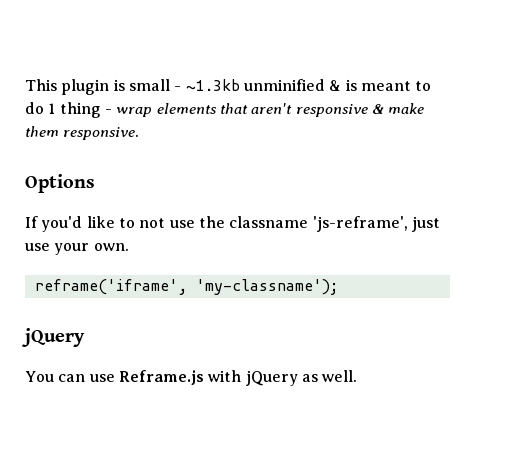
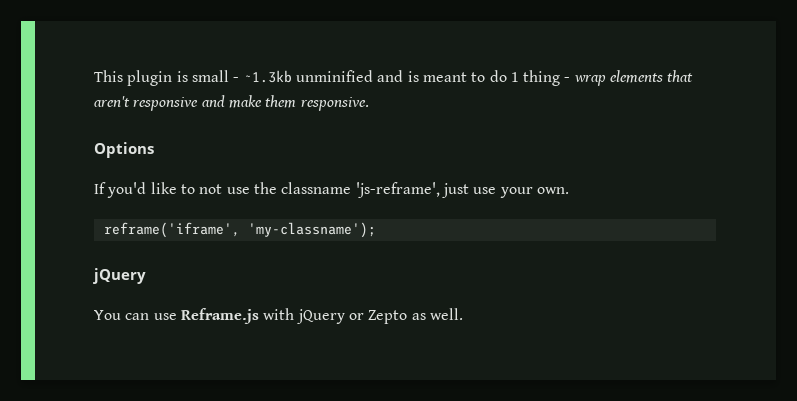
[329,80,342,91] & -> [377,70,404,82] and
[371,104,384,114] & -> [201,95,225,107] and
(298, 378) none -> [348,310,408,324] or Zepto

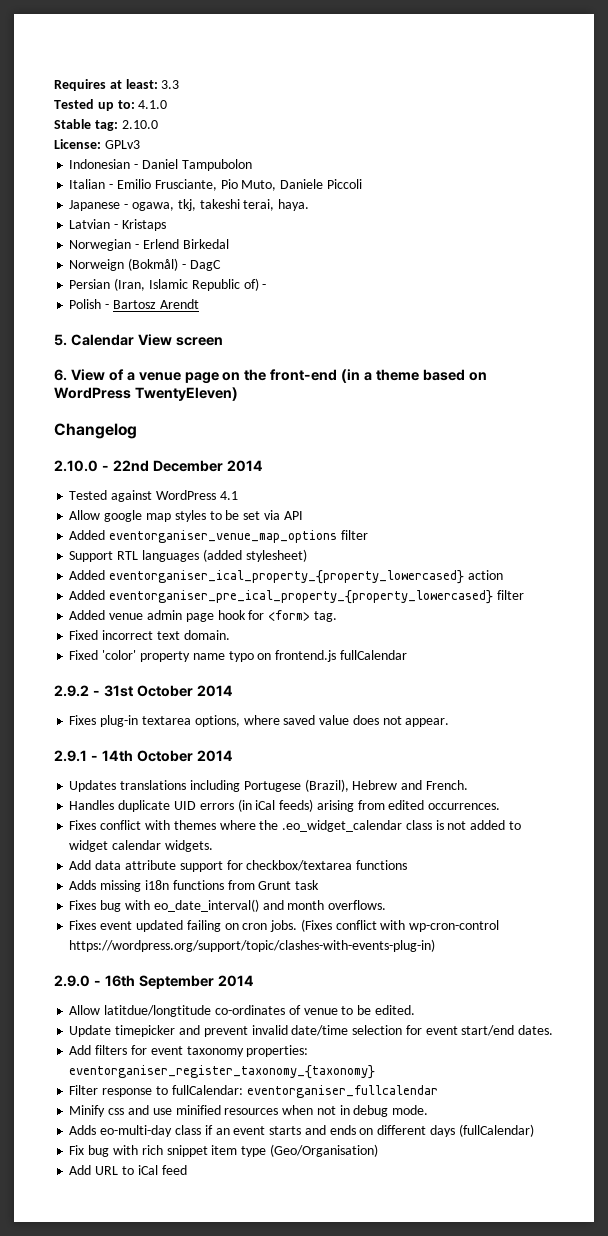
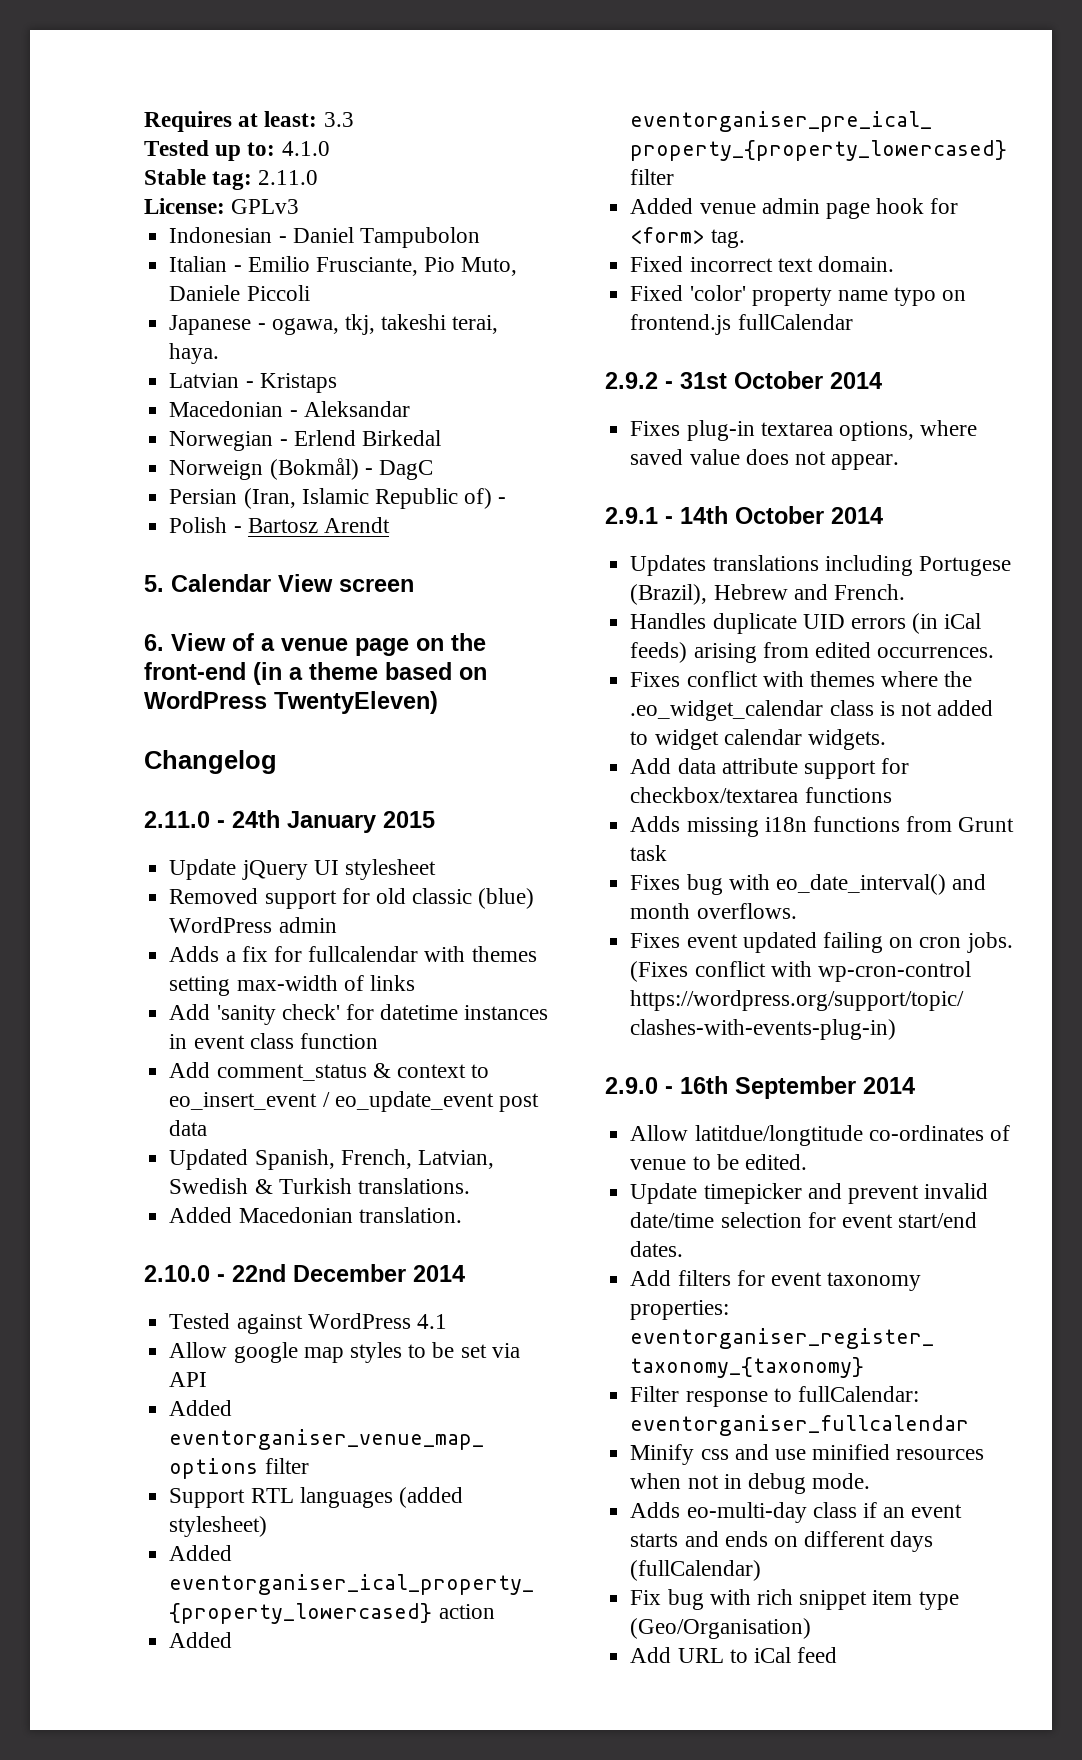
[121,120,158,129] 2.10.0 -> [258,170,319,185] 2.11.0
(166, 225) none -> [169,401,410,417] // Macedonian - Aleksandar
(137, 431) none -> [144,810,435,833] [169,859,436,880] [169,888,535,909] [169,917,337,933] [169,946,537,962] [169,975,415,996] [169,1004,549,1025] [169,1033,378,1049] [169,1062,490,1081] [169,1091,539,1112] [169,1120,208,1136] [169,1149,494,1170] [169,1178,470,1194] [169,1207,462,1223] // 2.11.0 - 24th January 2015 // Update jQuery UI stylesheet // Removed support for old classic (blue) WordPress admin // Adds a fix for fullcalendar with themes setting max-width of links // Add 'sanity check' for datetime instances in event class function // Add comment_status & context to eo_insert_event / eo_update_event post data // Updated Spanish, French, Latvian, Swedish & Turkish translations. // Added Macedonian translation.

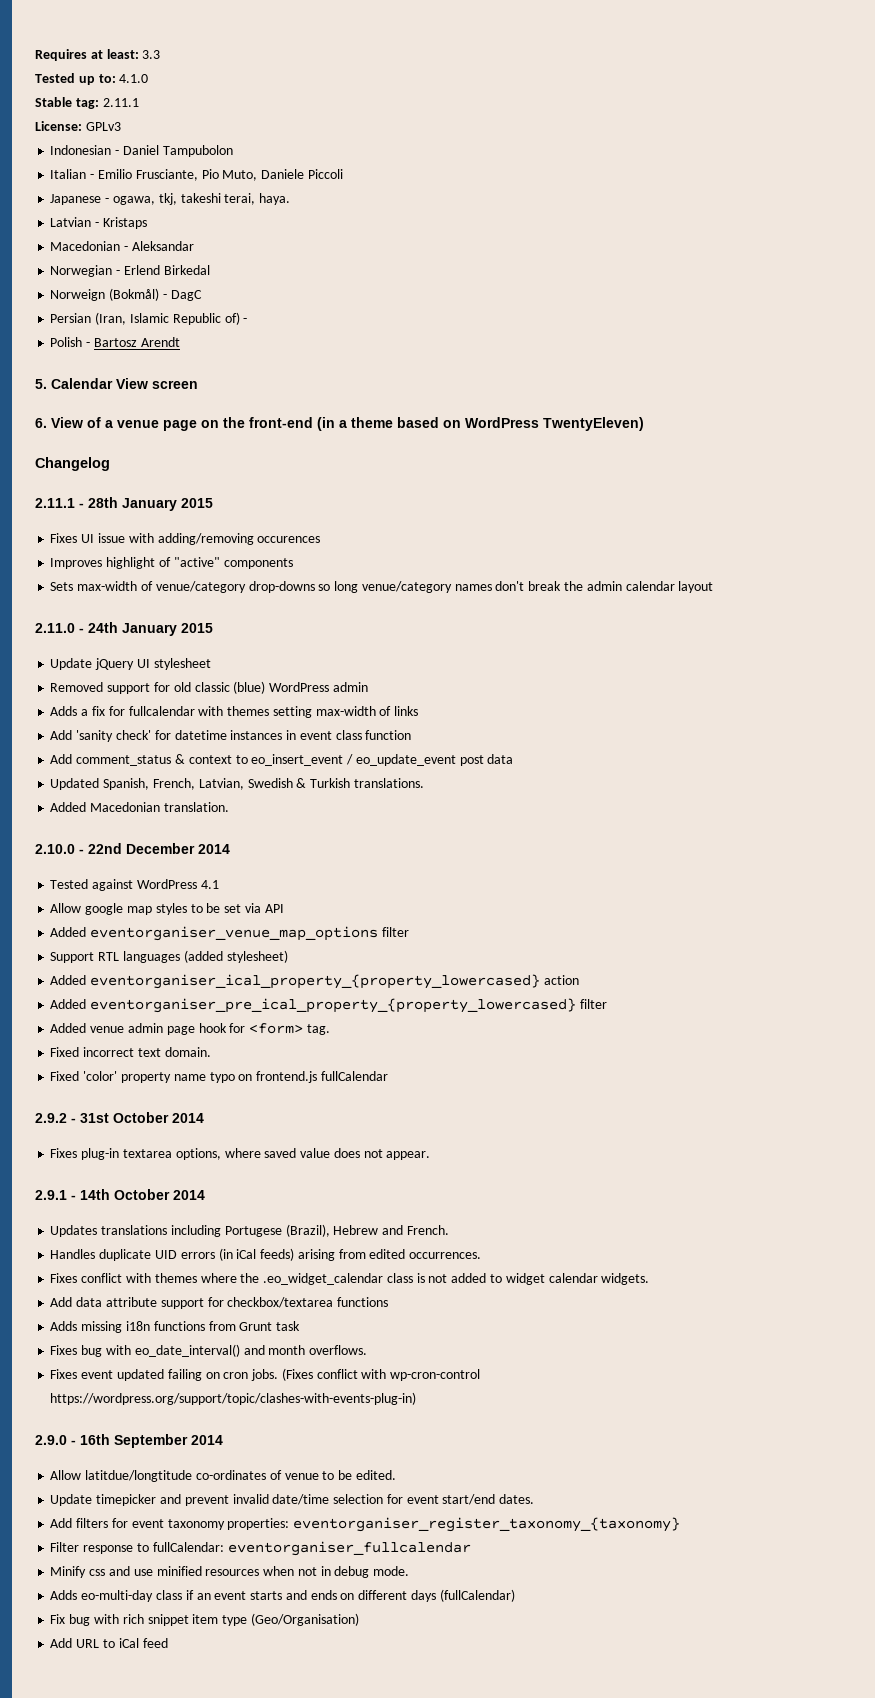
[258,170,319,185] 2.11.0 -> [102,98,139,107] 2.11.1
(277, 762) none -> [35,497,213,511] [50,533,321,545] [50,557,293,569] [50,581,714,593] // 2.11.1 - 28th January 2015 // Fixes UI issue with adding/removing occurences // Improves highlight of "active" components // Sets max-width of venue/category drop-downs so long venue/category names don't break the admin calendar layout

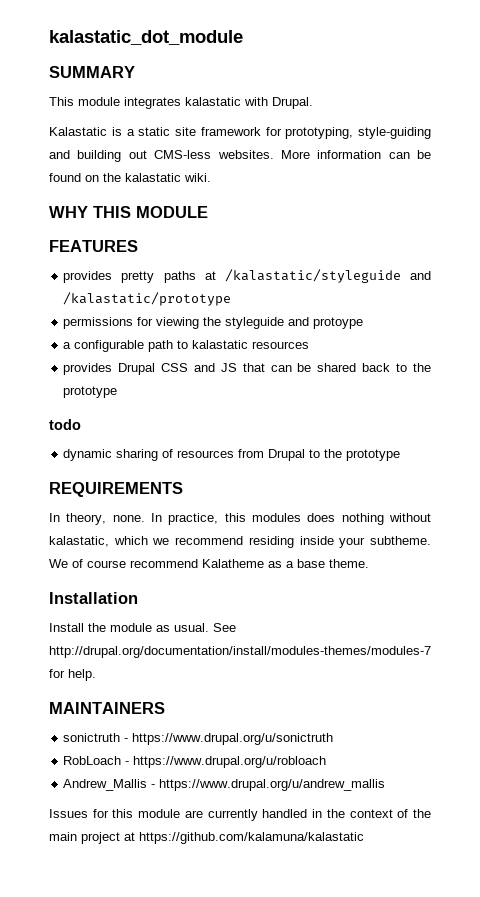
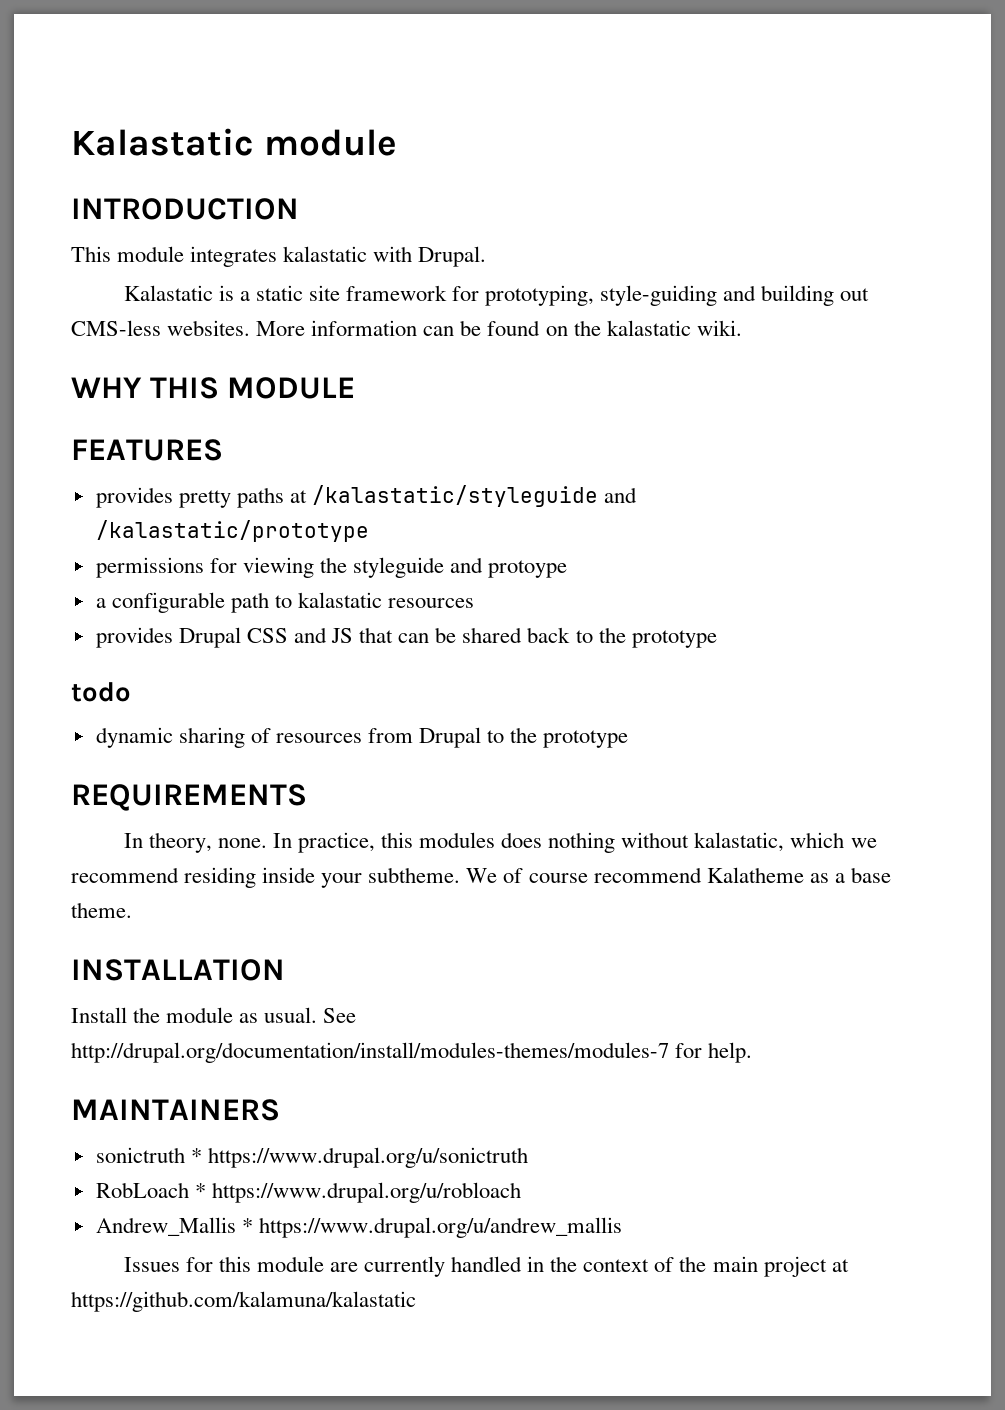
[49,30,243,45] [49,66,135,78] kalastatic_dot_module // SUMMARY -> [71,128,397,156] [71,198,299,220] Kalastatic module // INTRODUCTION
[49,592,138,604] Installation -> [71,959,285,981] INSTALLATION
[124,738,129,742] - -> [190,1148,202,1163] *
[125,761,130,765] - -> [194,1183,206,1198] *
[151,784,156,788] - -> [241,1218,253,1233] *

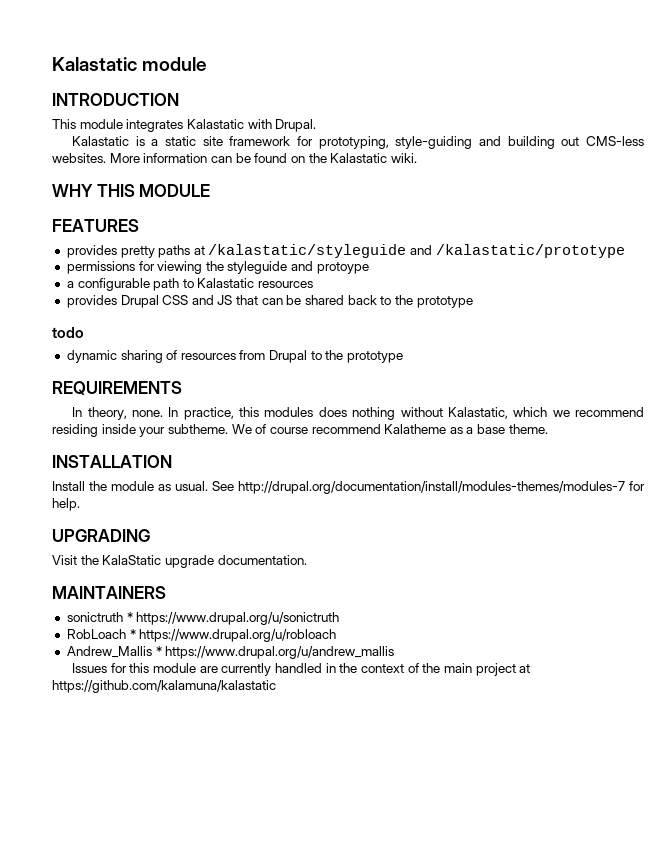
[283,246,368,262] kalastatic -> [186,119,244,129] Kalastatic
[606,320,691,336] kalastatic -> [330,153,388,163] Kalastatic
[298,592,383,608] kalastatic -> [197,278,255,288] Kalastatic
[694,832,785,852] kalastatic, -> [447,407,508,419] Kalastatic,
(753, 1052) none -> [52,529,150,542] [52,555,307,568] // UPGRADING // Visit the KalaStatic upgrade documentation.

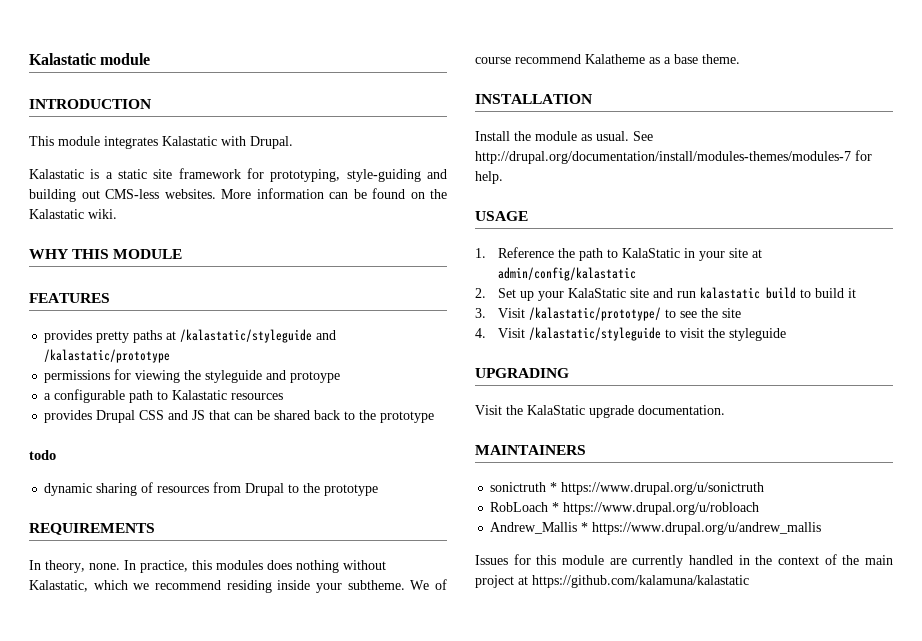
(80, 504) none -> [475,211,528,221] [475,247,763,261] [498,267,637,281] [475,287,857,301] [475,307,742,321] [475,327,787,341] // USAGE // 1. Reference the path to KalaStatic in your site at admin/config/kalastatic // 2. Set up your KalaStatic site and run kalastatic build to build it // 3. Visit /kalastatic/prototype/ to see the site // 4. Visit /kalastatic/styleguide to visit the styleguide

--*--

▶ EXERCISE DIRECTIONS:
Every line above with the string "Visit" in it should be copied into the answer.

▶ EXPECTED ANSWER:
(753, 1052) none -> [52,529,150,542] [52,555,307,568] // UPGRADING // Visit the KalaStatic upgrade documentation.
(80, 504) none -> [475,211,528,221] [475,247,763,261] [498,267,637,281] [475,287,857,301] [475,307,742,321] [475,327,787,341] // USAGE // 1. Reference the path to KalaStatic in your site at admin/config/kalastatic // 2. Set up your KalaStatic site and run kalastatic build to build it // 3. Visit /kalastatic/prototype/ to see the site // 4. Visit /kalastatic/styleguide to visit the styleguide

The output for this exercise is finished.